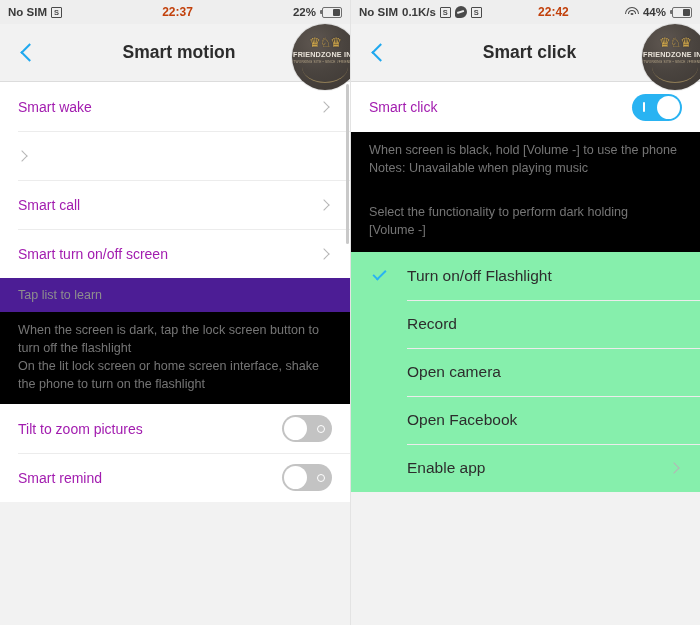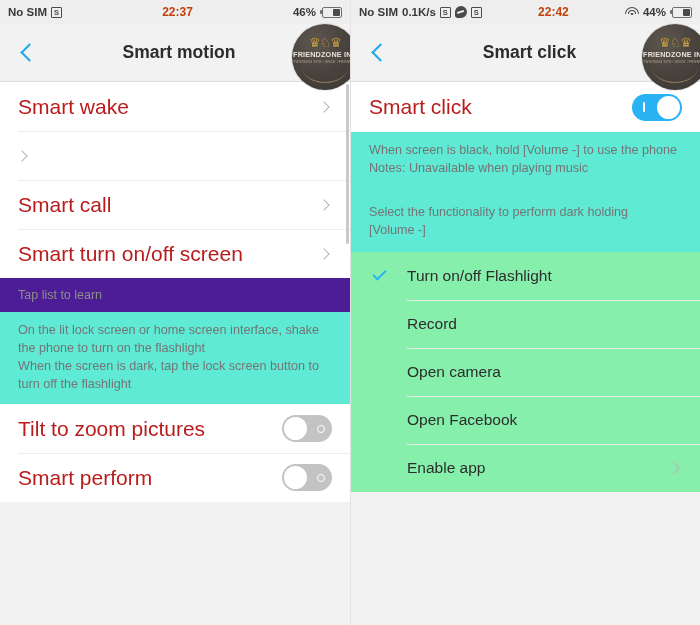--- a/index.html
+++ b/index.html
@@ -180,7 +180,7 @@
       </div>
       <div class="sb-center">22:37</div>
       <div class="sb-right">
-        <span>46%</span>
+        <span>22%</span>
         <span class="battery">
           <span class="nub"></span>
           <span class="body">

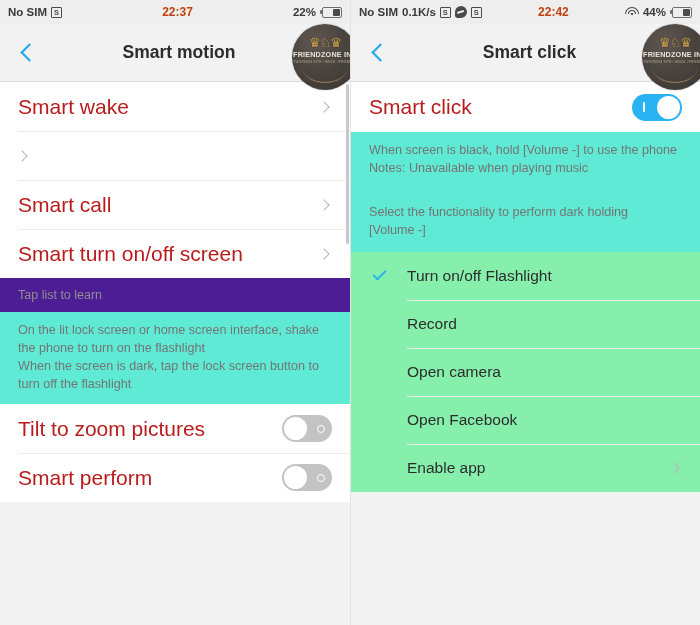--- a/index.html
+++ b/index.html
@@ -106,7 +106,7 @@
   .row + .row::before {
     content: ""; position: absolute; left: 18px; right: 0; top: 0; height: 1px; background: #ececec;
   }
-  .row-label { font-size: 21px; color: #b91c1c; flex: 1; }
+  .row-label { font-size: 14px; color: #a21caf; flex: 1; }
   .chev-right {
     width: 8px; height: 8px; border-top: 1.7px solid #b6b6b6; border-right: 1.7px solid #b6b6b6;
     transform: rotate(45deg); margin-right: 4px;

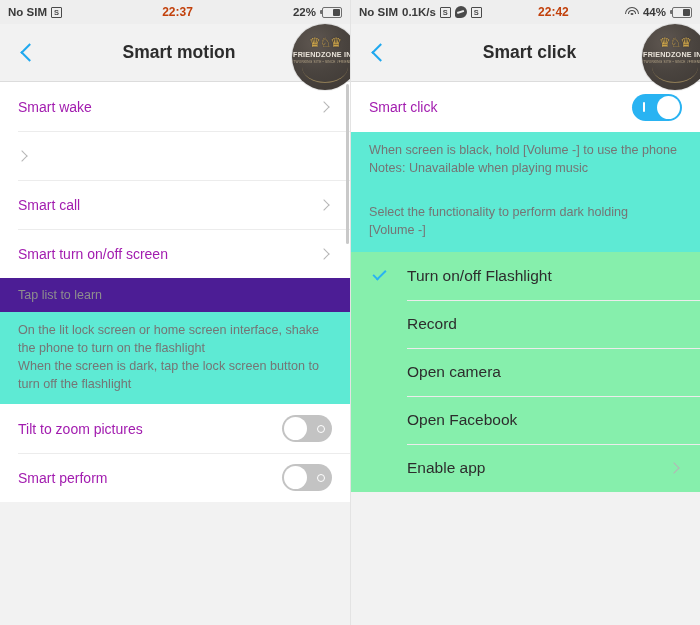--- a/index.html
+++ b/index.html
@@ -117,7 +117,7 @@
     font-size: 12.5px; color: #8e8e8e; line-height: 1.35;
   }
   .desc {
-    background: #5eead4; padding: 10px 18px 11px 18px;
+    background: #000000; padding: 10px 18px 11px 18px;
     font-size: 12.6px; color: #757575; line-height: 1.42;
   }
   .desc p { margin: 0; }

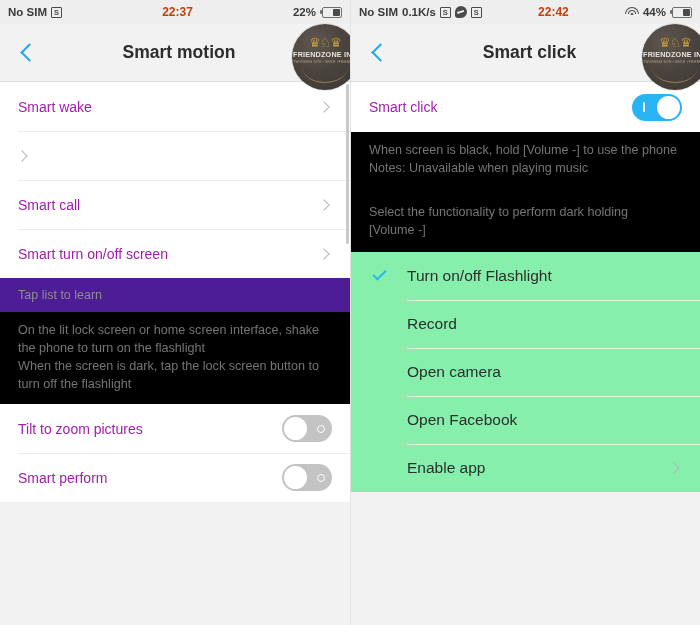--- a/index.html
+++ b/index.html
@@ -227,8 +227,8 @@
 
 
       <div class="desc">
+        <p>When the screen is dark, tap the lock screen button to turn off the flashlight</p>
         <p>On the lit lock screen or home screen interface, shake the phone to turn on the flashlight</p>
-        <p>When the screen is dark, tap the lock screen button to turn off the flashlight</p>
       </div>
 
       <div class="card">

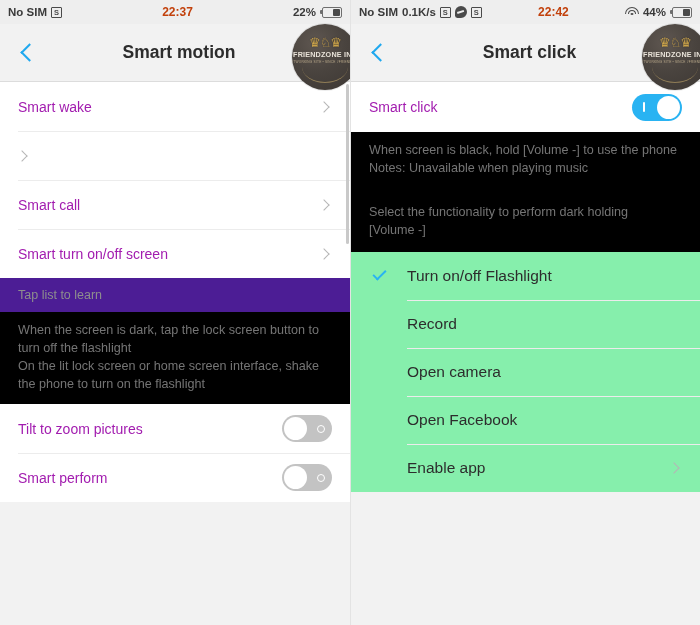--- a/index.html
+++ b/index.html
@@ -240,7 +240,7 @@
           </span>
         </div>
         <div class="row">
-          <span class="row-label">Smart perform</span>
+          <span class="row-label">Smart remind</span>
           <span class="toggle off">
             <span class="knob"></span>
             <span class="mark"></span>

***

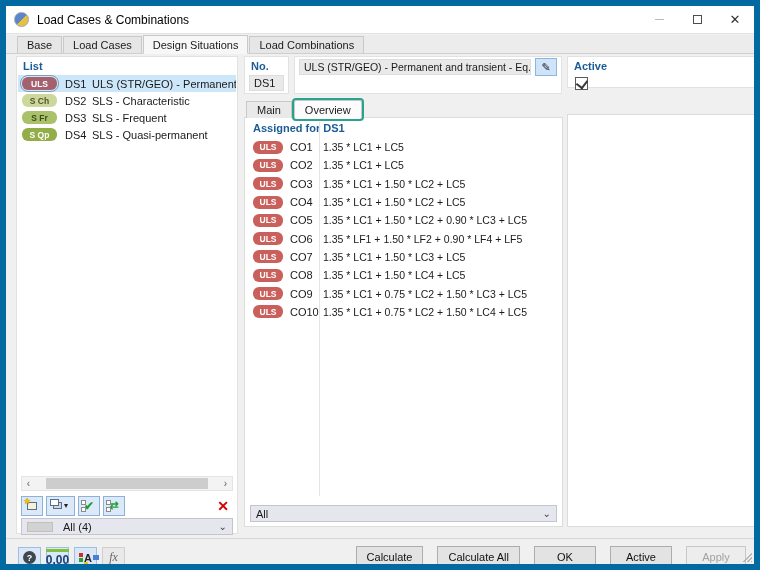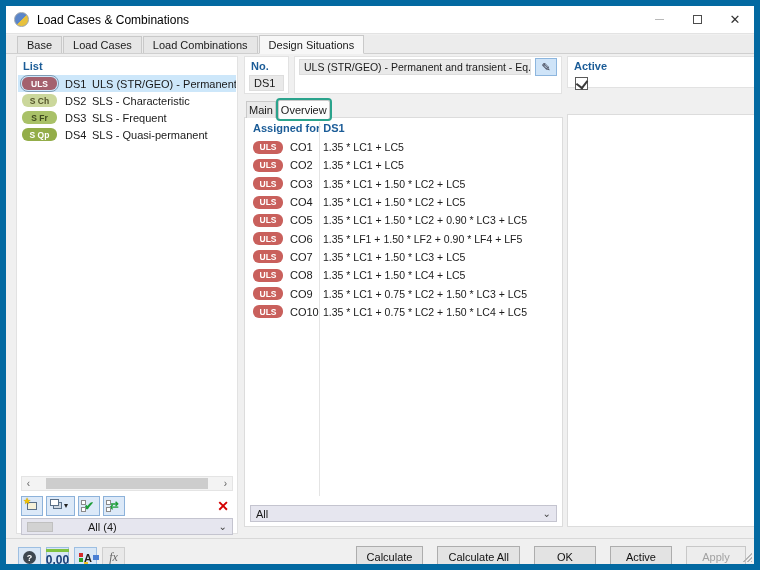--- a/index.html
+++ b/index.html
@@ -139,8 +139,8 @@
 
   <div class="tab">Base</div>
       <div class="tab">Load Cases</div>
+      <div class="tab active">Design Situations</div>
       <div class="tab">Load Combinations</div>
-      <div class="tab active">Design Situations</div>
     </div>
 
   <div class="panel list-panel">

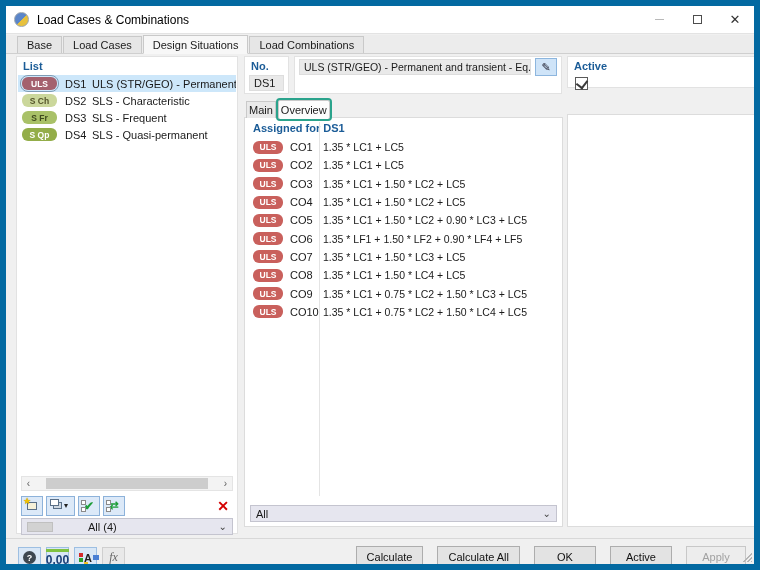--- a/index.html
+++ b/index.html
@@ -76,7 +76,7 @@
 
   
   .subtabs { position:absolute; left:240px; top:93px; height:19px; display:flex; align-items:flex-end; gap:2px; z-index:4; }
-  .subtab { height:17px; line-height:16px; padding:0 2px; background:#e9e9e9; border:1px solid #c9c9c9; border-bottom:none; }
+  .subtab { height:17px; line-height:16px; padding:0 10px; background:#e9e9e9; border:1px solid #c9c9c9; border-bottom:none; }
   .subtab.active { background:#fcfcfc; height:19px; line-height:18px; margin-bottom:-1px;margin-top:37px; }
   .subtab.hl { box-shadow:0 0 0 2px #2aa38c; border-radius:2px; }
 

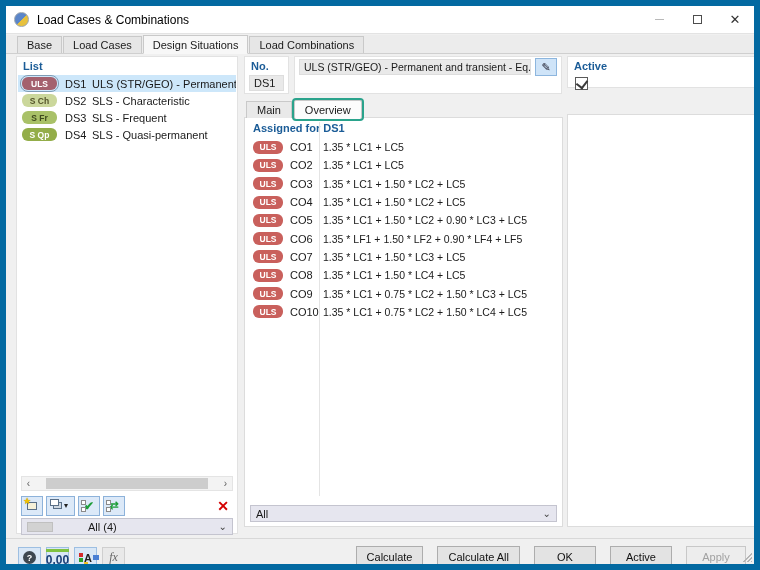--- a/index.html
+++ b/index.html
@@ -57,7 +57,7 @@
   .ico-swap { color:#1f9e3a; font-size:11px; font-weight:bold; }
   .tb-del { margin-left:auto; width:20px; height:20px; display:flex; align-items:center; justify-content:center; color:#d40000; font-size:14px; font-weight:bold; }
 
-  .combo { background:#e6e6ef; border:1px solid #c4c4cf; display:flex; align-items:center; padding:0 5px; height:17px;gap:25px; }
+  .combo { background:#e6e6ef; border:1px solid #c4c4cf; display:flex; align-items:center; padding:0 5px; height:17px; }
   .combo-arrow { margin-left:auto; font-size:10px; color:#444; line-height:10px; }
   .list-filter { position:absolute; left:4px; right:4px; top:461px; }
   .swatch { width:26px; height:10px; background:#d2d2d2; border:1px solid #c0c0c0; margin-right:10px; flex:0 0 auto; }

***

The problem>
Find the line with "line-height:16px; padding:0 2px;" in the entries above. Retype it and each line after it, exactly, through the line with "background:#fcfcfc; height:19px; line-height:18px;", and stop there.

Answer for the task>
-  .subtab { height:17px; line-height:16px; padding:0 2px; background:#e9e9e9; border:1px solid #c9c9c9; border-bottom:none; }
+  .subtab { height:17px; line-height:16px; padding:0 10px; background:#e9e9e9; border:1px solid #c9c9c9; border-bottom:none; }
   .subtab.active { background:#fcfcfc; height:19px; line-height:18px; margin-bottom:-1px;margin-top:37px; }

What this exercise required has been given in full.